Pourriez-vous nous présenter votre association ?

Femmes et mathématiques existe déjà depuis une trentaine d’années. Nous avons trois objectifs principaux. Premièrement nous souhaitons faire connaître les métiers et études de mathématiques aux jeunes et inciter en particulier les filles à s’y lancer. Deuxièmement, nous voulons aussi lutter contre le stéréotypes sexiste en mathématiques et nous voulons aussi lutter pour plus de parité dans les métiers des mathématiques. Voilà nos trois objectifs principaux.

Quelles actions menez-vous sur le terrain ?

Nous visitons énormément d’établissements scolaires (collèges, lycées, universités). Nous organisons des journées visant à faire connaître les métiers des mathématiques aux jeunes filles. Nous organisons également chaque année un colloque de doctorantes en mathématiques afin d’inciter les filles à se lancer dans une thèse de mathématiques. Et puis nous participons également à différentes actions pour favoriser la parité, en essayant notamment de sensibiliser les milieux académiques et de la recherche privée à la promotion des femmes dans ces métiers.

Pourquoi est-il nécessaire de promouvoir les mathématiques en particulier ?

Si on regarde la discipline mathématique à l’université, c’est la seule discipline (en France) où la part de femmes n’augmente pas. On constate une augmentation, parfois lente, dans d’autres disciplines, mais en maths, rien et ça a même tendance à diminuer On ne sait pas toujours très bien pourquoi, mais on essaye de sensibiliser l'ensemble de la communauté pour qu’elle se mobilise contre ça. Les femmes professeures de mathématiques deviennent extrêmement rares (30 en tout pour toute la France). En tant qu’association nous sommes tristes de constater que les jeunes filles ne s’y engagent pas ou très peu. Je pense qu’elles ont peur des comportements sexistes de la profession et de ne pas y être à leur place, mais elles ne doivent pas se décourager. Il faut lutter pour trouver notre place en maths comme on l’a trouvée dans les autres professions.

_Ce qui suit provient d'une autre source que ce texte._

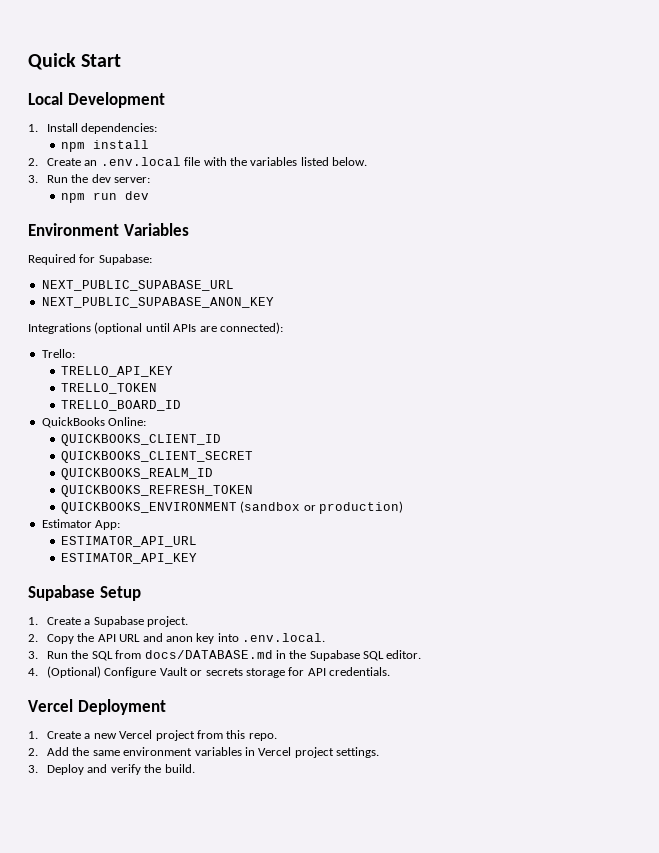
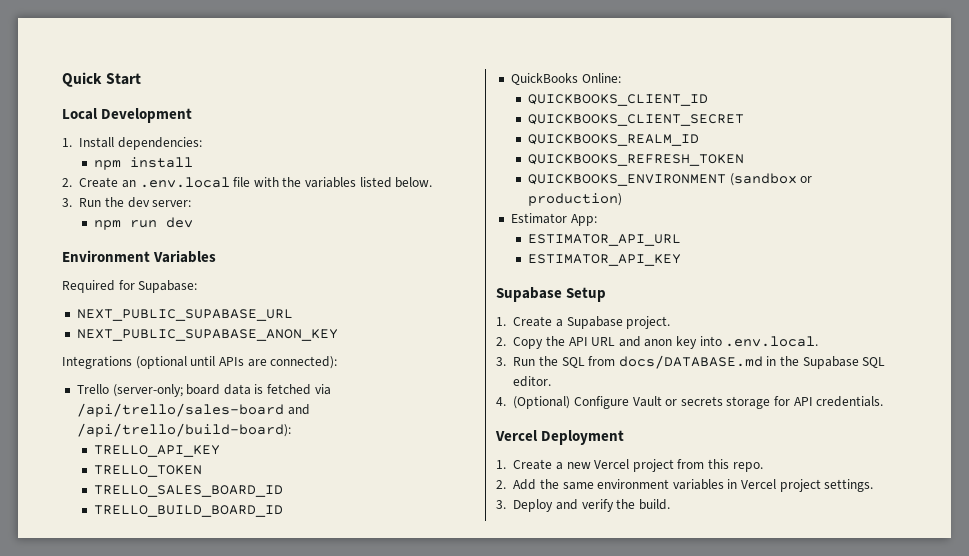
- Trello:
+ Trello (server-only; board data is fetched via /api/trello/sales-board and /api/trello/build-board):
- TRELLO_BOARD_ID
+ TRELLO_SALES_BOARD_ID
+ TRELLO_BUILD_BOARD_ID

Que diriez-vous aux jeunes qui souhaitent entreprendre des études de mathématiques ? Est-ce un métier d’avenir ?

Je tiens à leur dire c’est que c’est un métier formidable et de ne pas se gêner s’ils ont envie de faire des maths. C’est un domaine où on trouve facilement du travail car on manque de mathématiciens. Comme c’est un métier en pénurie, vous pourrez travailler sur ce que vous voudrez après vos études, et vous pourrez même négocier votre salaire si jamais vous travaillez dans le privé. Vous pourrez avoir de belles perspectives d’avenir, parce que les mathématiques sont partout. On a besoin des maths, même de celles qu’on invente sans trop savoir à quoi elles vont servir, et qui finissent toujours un jour ou l’autre par servir à quelque chose. On laisse aux mathématiciens une grande autonomie pour faire de la recherche dans les sujets qu’ils aiment parce qu’on sait bien qu’un jour ou l’autre, ça pourra servir à quelque chose et que c’est un réel investissement dans le savoir de l’humanité. Je leur dirais aussi de voir les mathématiques comme un langage universel. Dans tous les pays du monde, on fait des maths de la même manière. Ce qui veut dire que s’ils deviennent mathématiciens ou mathématiciennes, ils seront membres d’une grande communauté mondiale. Je leur souhaite le bonheur de faire des mathématiques leur métier.